(Source data)

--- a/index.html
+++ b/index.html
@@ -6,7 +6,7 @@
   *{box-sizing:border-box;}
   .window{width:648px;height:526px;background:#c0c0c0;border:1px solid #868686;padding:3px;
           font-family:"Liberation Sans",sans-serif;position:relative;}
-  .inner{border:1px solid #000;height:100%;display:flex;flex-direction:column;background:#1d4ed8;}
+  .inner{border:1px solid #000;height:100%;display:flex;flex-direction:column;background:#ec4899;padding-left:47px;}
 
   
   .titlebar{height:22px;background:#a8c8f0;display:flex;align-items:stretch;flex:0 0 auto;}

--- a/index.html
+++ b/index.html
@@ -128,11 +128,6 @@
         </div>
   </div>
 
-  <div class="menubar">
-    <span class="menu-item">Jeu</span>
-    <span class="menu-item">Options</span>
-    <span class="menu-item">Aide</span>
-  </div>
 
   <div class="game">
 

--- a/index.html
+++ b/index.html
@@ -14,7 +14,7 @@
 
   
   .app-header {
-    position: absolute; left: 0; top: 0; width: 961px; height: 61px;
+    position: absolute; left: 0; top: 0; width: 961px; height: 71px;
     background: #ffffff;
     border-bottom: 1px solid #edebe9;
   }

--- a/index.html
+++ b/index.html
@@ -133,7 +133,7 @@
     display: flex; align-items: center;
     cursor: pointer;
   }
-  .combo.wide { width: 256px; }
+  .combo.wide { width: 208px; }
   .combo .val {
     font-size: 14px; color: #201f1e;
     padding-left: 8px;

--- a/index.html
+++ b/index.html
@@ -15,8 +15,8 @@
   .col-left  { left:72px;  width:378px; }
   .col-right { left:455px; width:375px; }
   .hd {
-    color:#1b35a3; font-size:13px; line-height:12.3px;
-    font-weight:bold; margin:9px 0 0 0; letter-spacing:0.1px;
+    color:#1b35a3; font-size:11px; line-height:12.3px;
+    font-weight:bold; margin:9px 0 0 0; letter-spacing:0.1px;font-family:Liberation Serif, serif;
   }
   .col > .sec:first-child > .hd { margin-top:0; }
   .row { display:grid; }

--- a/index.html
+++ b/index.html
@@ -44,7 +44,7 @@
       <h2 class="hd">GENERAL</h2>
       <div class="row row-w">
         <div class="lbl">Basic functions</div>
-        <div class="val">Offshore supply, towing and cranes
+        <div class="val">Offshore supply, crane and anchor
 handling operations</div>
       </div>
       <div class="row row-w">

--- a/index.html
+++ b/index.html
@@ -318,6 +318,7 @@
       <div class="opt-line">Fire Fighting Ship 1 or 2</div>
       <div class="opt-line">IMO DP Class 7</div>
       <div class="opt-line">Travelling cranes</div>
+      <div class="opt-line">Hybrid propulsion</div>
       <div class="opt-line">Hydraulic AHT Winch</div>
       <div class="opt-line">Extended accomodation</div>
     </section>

▶ Exercise objective: Please copy each line of the records above in which the word "size" can be found.

▶ Response below:
     font-size: 14px; color: #201f1e;
-    color:#1b35a3; font-size:13px; line-height:12.3px;
+    color:#1b35a3; font-size:11px; line-height:12.3px;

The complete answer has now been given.